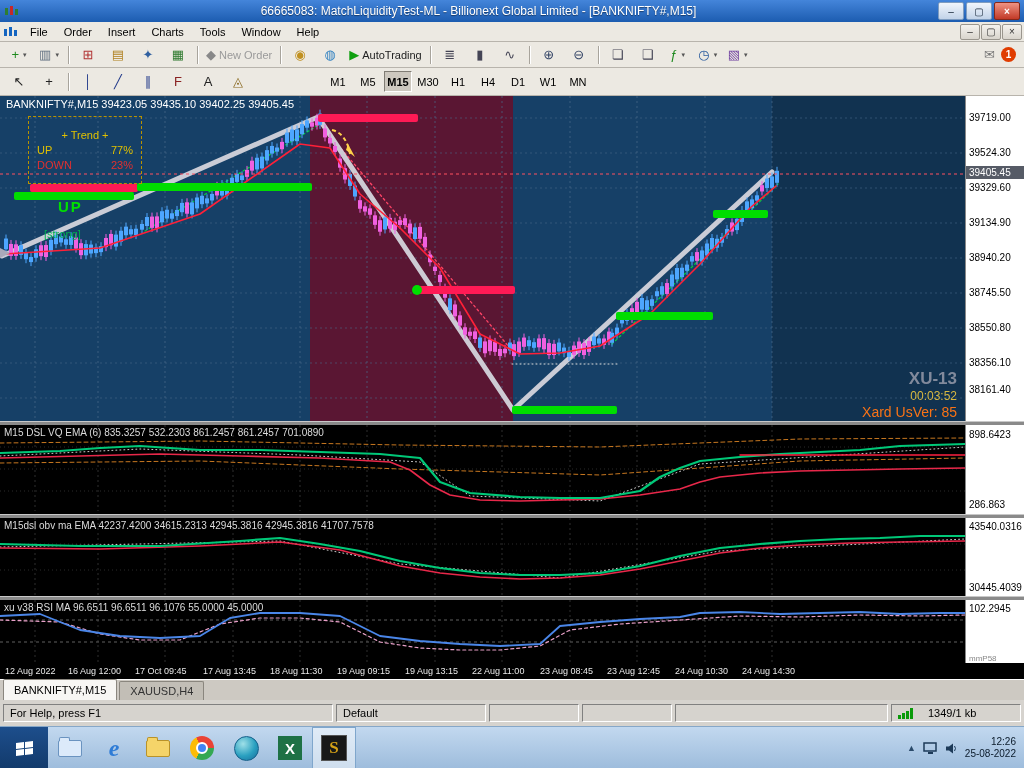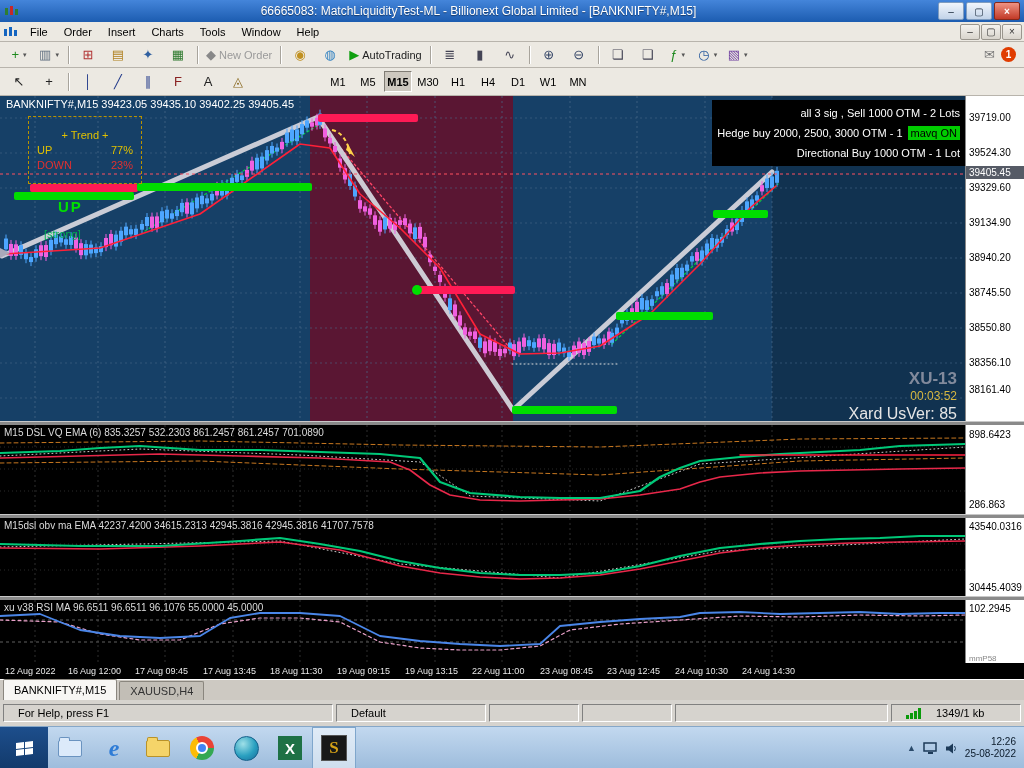--- a/index.html
+++ b/index.html
@@ -642,11 +642,6 @@
         </div>
         <div class="bigup">UP</div>
         <div class="stronglbl">[strong]</div>
-        <div class="sigbox">
-          <div>all 3 sig , Sell 1000 OTM - 2 Lots</div>
-          <div><span>Hedge buy 2000, 2500, 3000 OTM - 1</span><span class="sigchip">mavq ON</span></div>
-          <div>Directional Buy 1000 OTM - 1 Lot</div>
-        </div>
         <div class="wmark">
           <div class="wm1">XU-13</div>
           <div class="wm2">00:03:52</div>

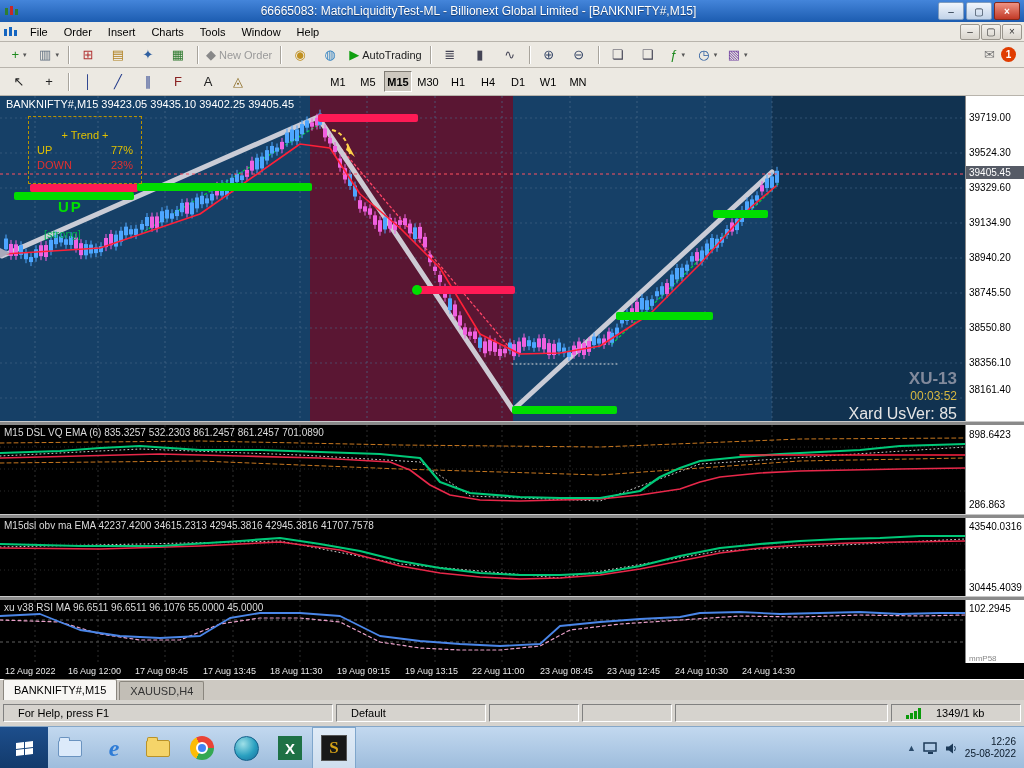--- a/index.html
+++ b/index.html
@@ -60,7 +60,7 @@
   .wmark{position:absolute;right:8px;top:272px;text-align:right;line-height:1.25}
   .wm1{font-size:17px;font-weight:bold;color:#828a9c}
   .wm2{font-size:12px;color:#d8b840}
-  .wm3{font-size:16px;color:#e5e5e5}
+  .wm3{font-size:14px;color:#f97316}
 
   
   #time-axis{position:relative;height:16px;background:#000;color:#e8e8e8;font-size:9px}

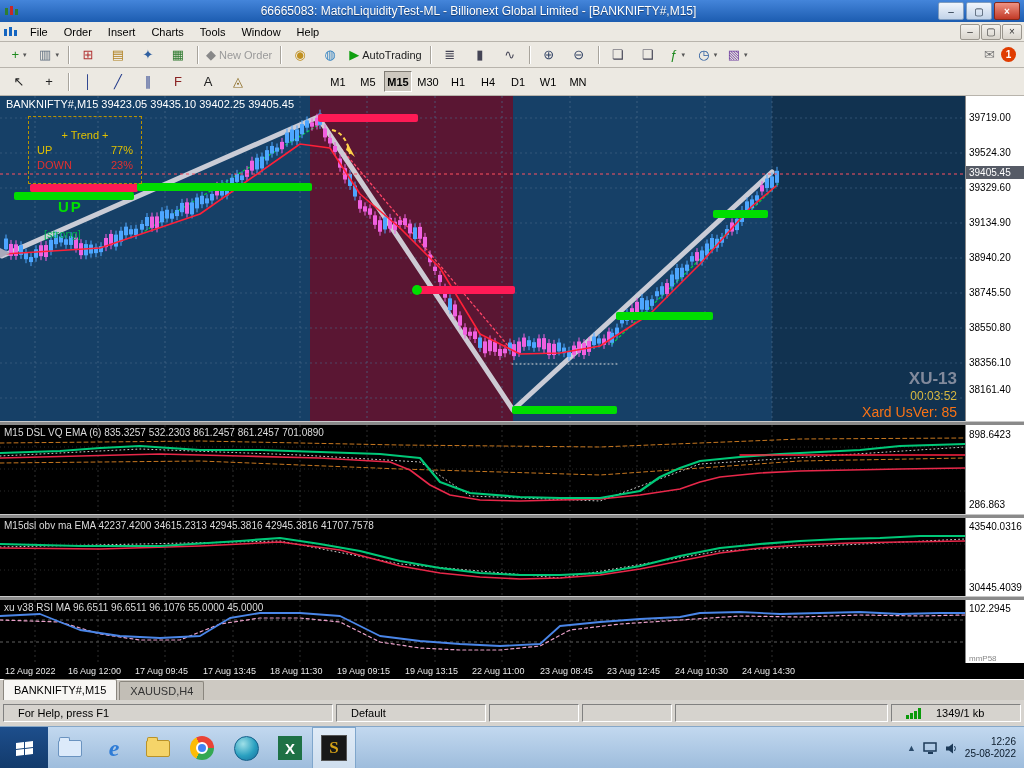--- a/index.html
+++ b/index.html
@@ -766,7 +766,7 @@
   <div id="time-axis">
       <span class="tlbl" style="left: 5px;">12 Aug 2022</span>
       <span class="tlbl" style="left: 68px;">16 Aug 12:00</span>
-      <span class="tlbl" style="left: 135px;">17 Aug 09:45</span>
+      <span class="tlbl" style="left: 135px;">17 Oct 09:45</span>
       <span class="tlbl" style="left: 203px;">17 Aug 13:45</span>
       <span class="tlbl" style="left: 270px;">18 Aug 11:30</span>
       <span class="tlbl" style="left: 337px;">19 Aug 09:15</span>

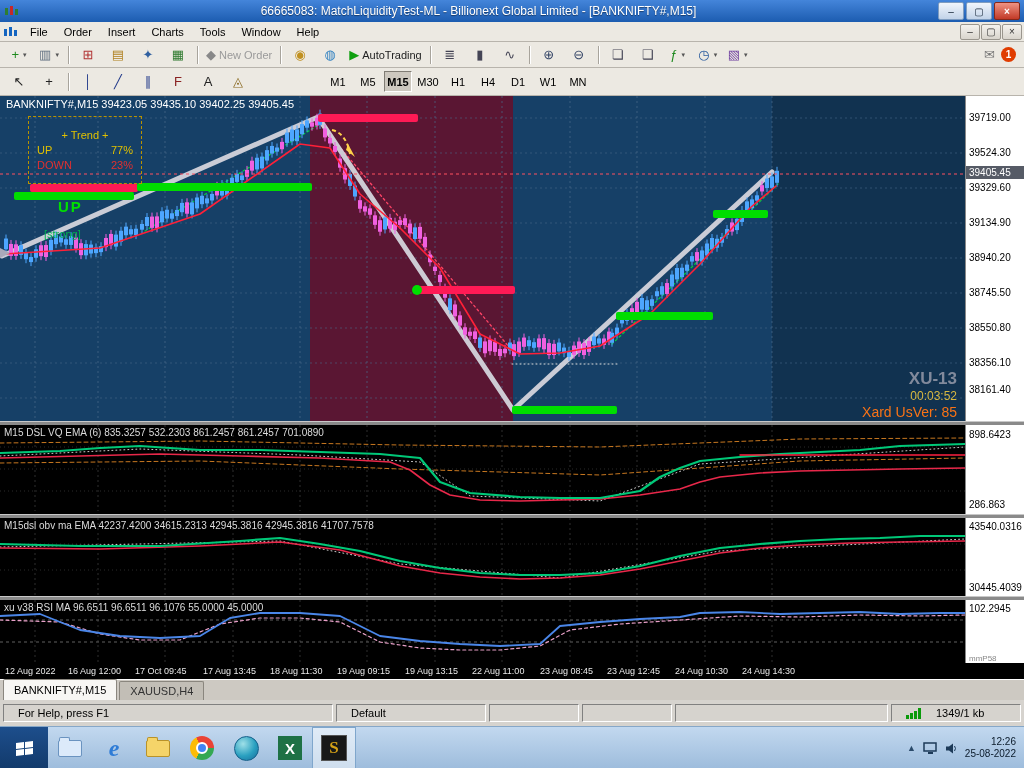--- a/index.html
+++ b/index.html
@@ -73,7 +73,7 @@
 
   
   #statusbar{height:26px;background:#d6d3ce;display:flex;align-items:center;padding:2px 3px;box-sizing:border-box;gap:3px}
-  .sseg{height:18px;display:flex;align-items:center;padding:0 14px;border:1px solid;border-color:#808080 #fff #fff #808080;box-sizing:border-box}
+  .sseg{height:18px;display:flex;align-items:center;padding:0 6px;border:1px solid;border-color:#808080 #fff #fff #808080;box-sizing:border-box}
   .sseg.grow{flex:1}
   .conn{display:flex;align-items:center;gap:12px}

--------------------------------------------------

Problem description. Print every record exactly, without the pictures.

Result of the exercise.
--- a/index.html
+++ b/index.html
@@ -642,11 +642,6 @@
         </div>
         <div class="bigup">UP</div>
         <div class="stronglbl">[strong]</div>
-        <div class="sigbox">
-          <div>all 3 sig , Sell 1000 OTM - 2 Lots</div>
-          <div><span>Hedge buy 2000, 2500, 3000 OTM - 1</span><span class="sigchip">mavq ON</span></div>
-          <div>Directional Buy 1000 OTM - 1 Lot</div>
-        </div>
         <div class="wmark">
           <div class="wm1">XU-13</div>
           <div class="wm2">00:03:52</div>

--- a/index.html
+++ b/index.html
@@ -60,7 +60,7 @@
   .wmark{position:absolute;right:8px;top:272px;text-align:right;line-height:1.25}
   .wm1{font-size:17px;font-weight:bold;color:#828a9c}
   .wm2{font-size:12px;color:#d8b840}
-  .wm3{font-size:16px;color:#e5e5e5}
+  .wm3{font-size:14px;color:#f97316}
 
   
   #time-axis{position:relative;height:16px;background:#000;color:#e8e8e8;font-size:9px}

--- a/index.html
+++ b/index.html
@@ -766,7 +766,7 @@
   <div id="time-axis">
       <span class="tlbl" style="left: 5px;">12 Aug 2022</span>
       <span class="tlbl" style="left: 68px;">16 Aug 12:00</span>
-      <span class="tlbl" style="left: 135px;">17 Aug 09:45</span>
+      <span class="tlbl" style="left: 135px;">17 Oct 09:45</span>
       <span class="tlbl" style="left: 203px;">17 Aug 13:45</span>
       <span class="tlbl" style="left: 270px;">18 Aug 11:30</span>
       <span class="tlbl" style="left: 337px;">19 Aug 09:15</span>

--- a/index.html
+++ b/index.html
@@ -73,7 +73,7 @@
 
   
   #statusbar{height:26px;background:#d6d3ce;display:flex;align-items:center;padding:2px 3px;box-sizing:border-box;gap:3px}
-  .sseg{height:18px;display:flex;align-items:center;padding:0 14px;border:1px solid;border-color:#808080 #fff #fff #808080;box-sizing:border-box}
+  .sseg{height:18px;display:flex;align-items:center;padding:0 6px;border:1px solid;border-color:#808080 #fff #fff #808080;box-sizing:border-box}
   .sseg.grow{flex:1}
   .conn{display:flex;align-items:center;gap:12px}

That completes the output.